Я становилась одной из тех снобов, которые относились к своим помощникам как к личным слугам и слишком много думали о том, кем они являлись. Мои социальные сети, статус автора бестселлеров по версии «Нью-Йорк таймс» и мой банковский счет, казалось, давали мне разрешение вести себя как самодовольная сука.
Я научусь готовить. Однажды. А пока буду довольствоваться дешевым вином и совершенно новой обстановкой. К тому же эта новая для меня обстановка была полна артефактов и воспоминаний о мертвой женщине. Мне нравилось копаться в чужих вещах, нравилось ощущение неправильности, возникающее при вторжении в чью-то частную жизнь в поисках темных и постыдных секретов. Возможно потому, что в такие моменты мне самой становилось легче от груза собственных темных и постыдных секретов. В любом случае я находилась в ситуации своей мечты. Я могла искать столько, сколько хотела, не боясь быть убитой как предыдущая хозяйка этого коттеджа.
Я осмотрела ее книжные полки.
О людях можно было многое сказать по тому, какими книгами они владели. И, конечно, многие знали об этом. Именно поэтому литературные подражатели запихивали на свои полки первые издания классики в идеальном состоянии. Но дело было в том, что книги не должны находиться в идеальном состоянии. Они должны быть потрепанными, испачканными грязными пальцами, когда ты торопливо переворачиваешь страницу. Возможно даже должны выглядеть так, будто однажды намокли, когда ты случайно уронила ее в ванну и тебе пришлось ее спасать. Страницы должны быть с загнутыми уголками — знаю, что как автор не должна позволять себе подобного кощунства, но я не верила в закладки. Я верила в то, что книги нужно портить по-своему. Автор уже их повредил, решив их написать. Потому что любая книга — не что иное, как сборник чьих-то травм. Авторы не хотели, чтобы вы относились к их творению с заботой и почтением. Они хотели, чтобы вы пожирали их детищ с ненасытным, жестоким голодом, и не думали о том, как их книга будет смотреться на чьей-то полке. Каждый хороший писатель думал только о следах, которые он оставит в чьей-то душе.

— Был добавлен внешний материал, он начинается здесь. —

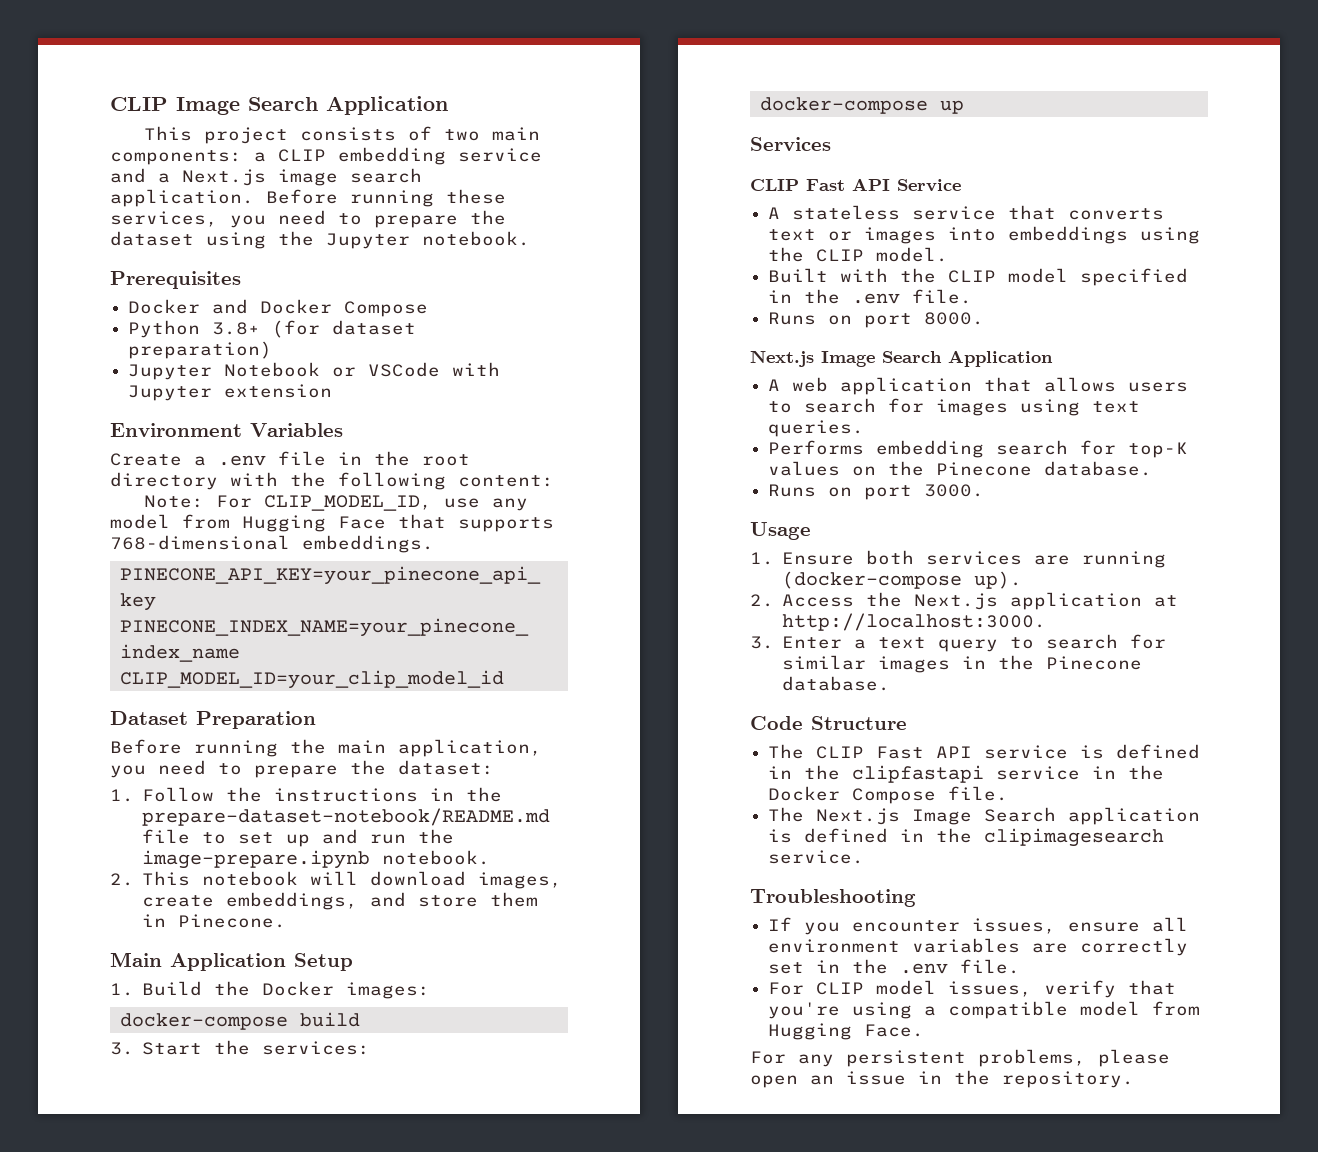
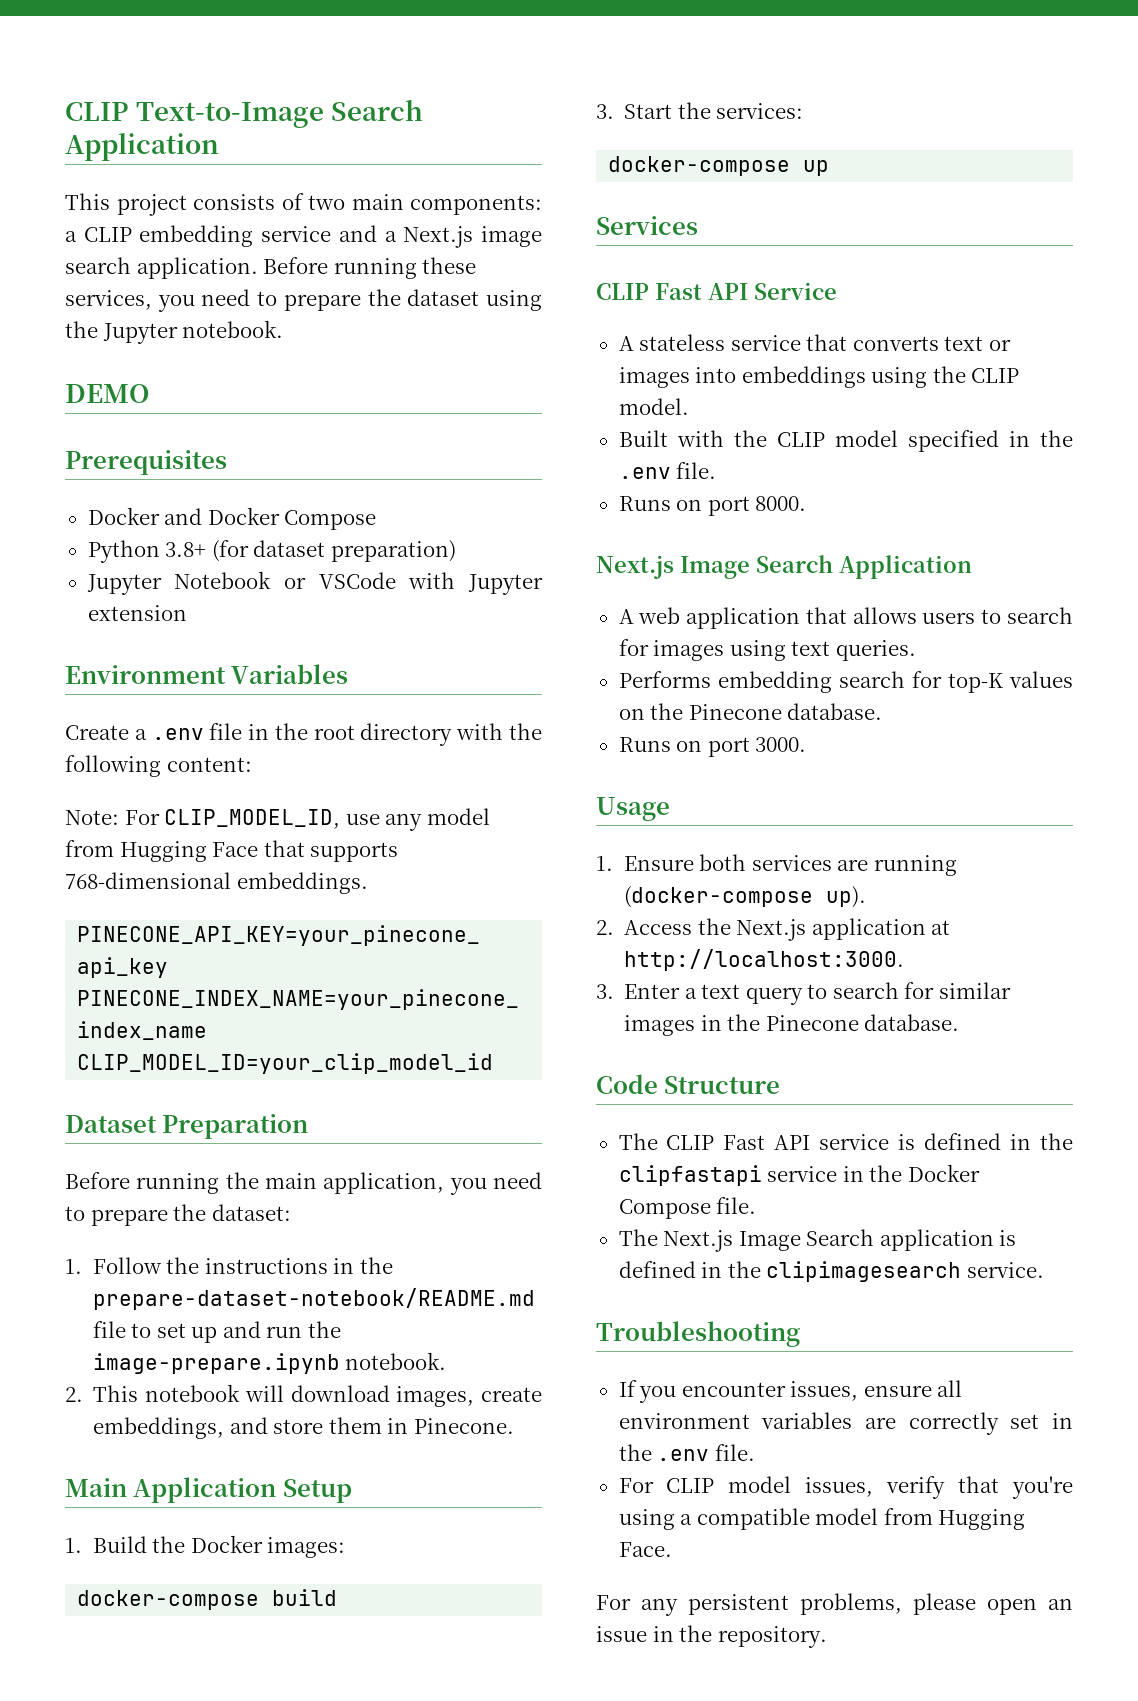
- CLIP Image Search Application
+ CLIP Text-to-Image Search Application
+ DEMO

Итак, я всегда осуждала людей с идеальной коллекцией «великих американских романов» или британской классики — книг, вырезанных из веков. Я презирала этих людей, меня тошнило от этой якобы «книжной элиты», считавшей себя экспертами в литературе только потому, что следовали за толпой. Я ненавидела их, особенно когда они обсуждали мои книги. Когда они бубнили о моей прозе или рассказах так, как будто репетировали свою речь перед гребаным зеркалом. Идеально отполированная речь с «правильными» формулировками, некоторые из которых были дословно взяты из последнего обзора в «Нью-Йорк таймс». Мой агент убеждала меня не бить их, опасаясь скандалов и судебных исков, и я ее слушалась. Я лишь находила способ выкрасть свою книгу с их книжной полки с книгами расставленными в алфавитном порядке или с цветовой кодировкой и забрать ее с собой домой.
Полки Эмили были интересными.
У нее имелось несколько классических произведений, хорошо сохранившихся, больше для украшения, чем для чего-либо еще. Но большая часть ее коллекции была разрозненной. При ближайшем рассмотрении это почти бросалось в глаза. Корешки книг изношенные, выцветшие, порванные.